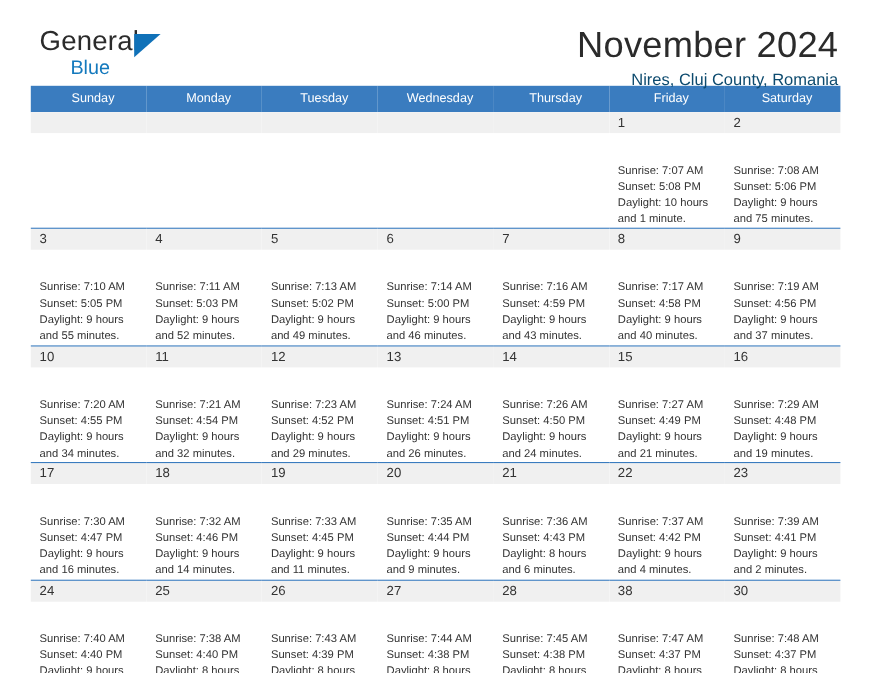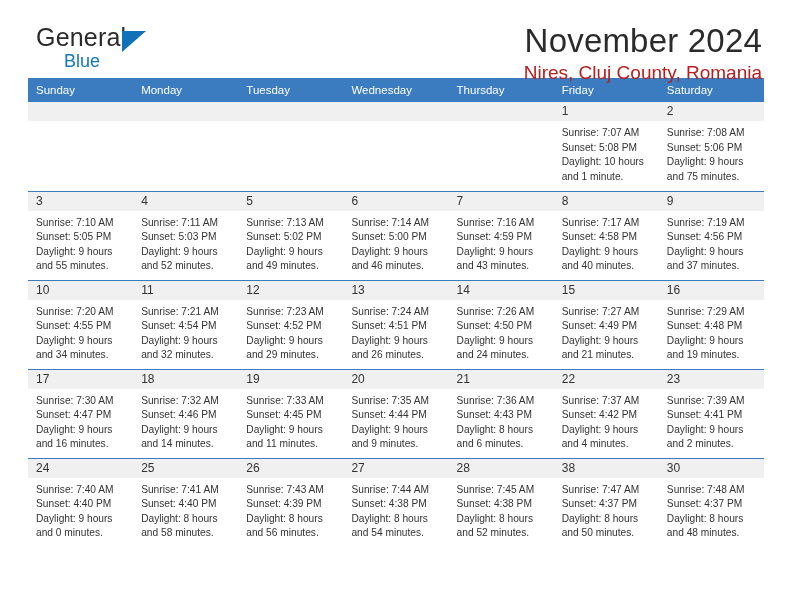--- a/index.html
+++ b/index.html
@@ -63,8 +63,8 @@
     letter-spacing: .2px;
   }
   .cal-subtitle {
-    font-size: 19px;
-    color: #b91c1c;
+    font-size: 15px;
+    color: #0c4a6e;
     line-height: 22px;
     padding-top: 4px;
   }

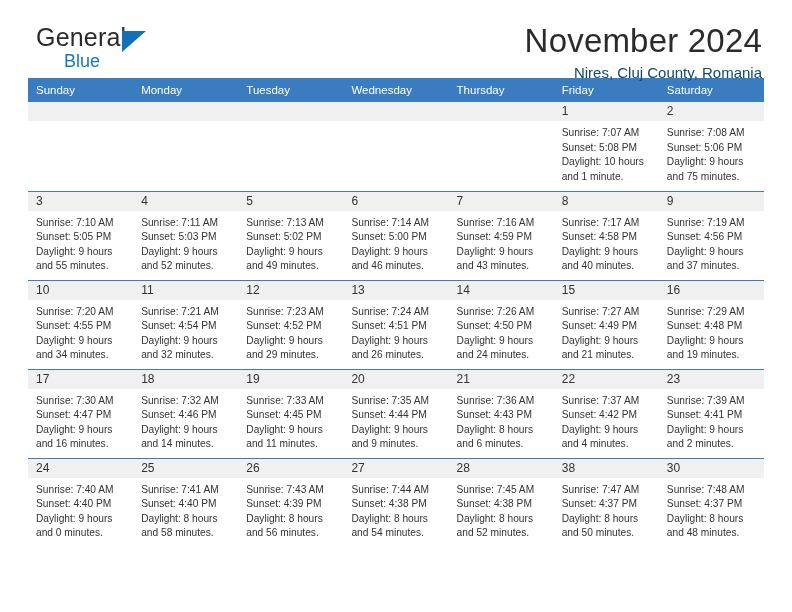--- a/index.html
+++ b/index.html
@@ -80,7 +80,7 @@
     color: #ffffff;
     font-size: 11.5px;
     font-weight: normal;
-    text-align: left;
+    text-align: center;
     padding: 6px 0 6px 8px;
     height: 22px;
   }

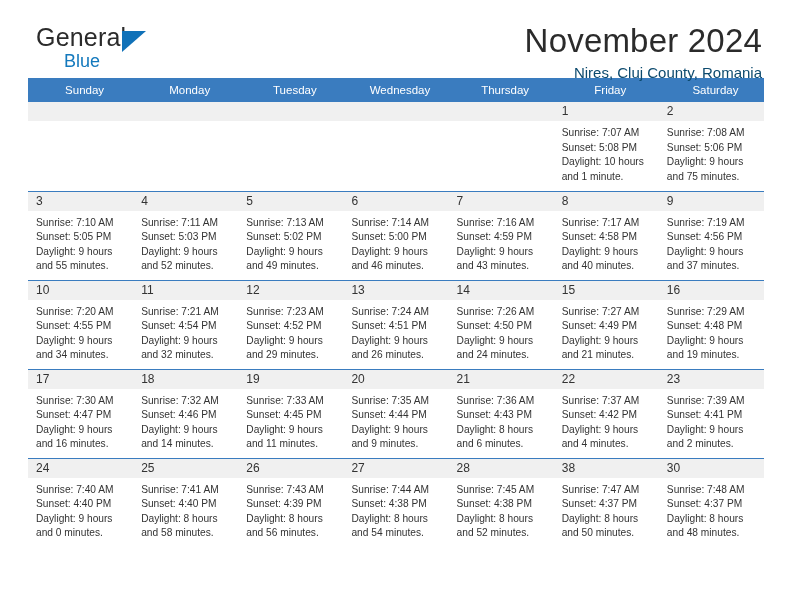--- a/index.html
+++ b/index.html
@@ -107,6 +107,7 @@
     font-size: 10.2px;
     color: #333333;
     line-height: 14.6px;
+    margin-top: 23px;
   }
   .cell-body .line { white-space: nowrap; }
   .cell-body .wrap { white-space: normal; }

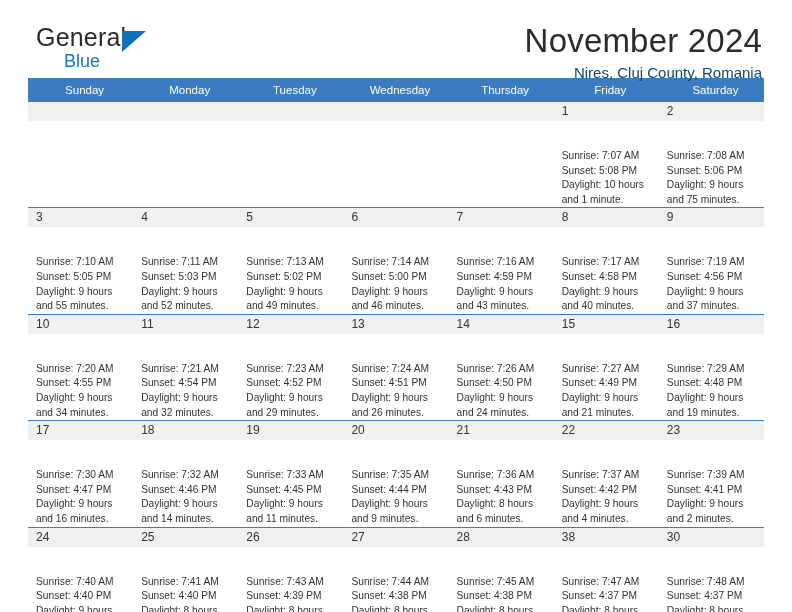--- a/index.html
+++ b/index.html
@@ -364,7 +364,7 @@
           <td>
             <div class="daynum-band">25</div>
             <div class="cell-body">
-              <div class="line">Sunrise: 7:41 AM</div>
+              <div class="line">Sunrise: 7:38 AM</div>
               <div class="line">Sunset: 4:40 PM</div>
               <div class="wrap">Daylight: 8 hours and 58 minutes.</div>
             </div>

***

● **Directions for this task**: Line by line, reproduce exactly the lines from the one containing "color: #ffffff;" through the final line of the material, both included, leaving every picture out.

● **Reply to the exercise**:
     color: #ffffff;
     font-size: 11.5px;
     font-weight: normal;
-    text-align: left;
+    text-align: center;
     padding: 6px 0 6px 8px;
     height: 22px;
   }

--- a/index.html
+++ b/index.html
@@ -107,6 +107,7 @@
     font-size: 10.2px;
     color: #333333;
     line-height: 14.6px;
+    margin-top: 23px;
   }
   .cell-body .line { white-space: nowrap; }
   .cell-body .wrap { white-space: normal; }

--- a/index.html
+++ b/index.html
@@ -364,7 +364,7 @@
           <td>
             <div class="daynum-band">25</div>
             <div class="cell-body">
-              <div class="line">Sunrise: 7:41 AM</div>
+              <div class="line">Sunrise: 7:38 AM</div>
               <div class="line">Sunset: 4:40 PM</div>
               <div class="wrap">Daylight: 8 hours and 58 minutes.</div>
             </div>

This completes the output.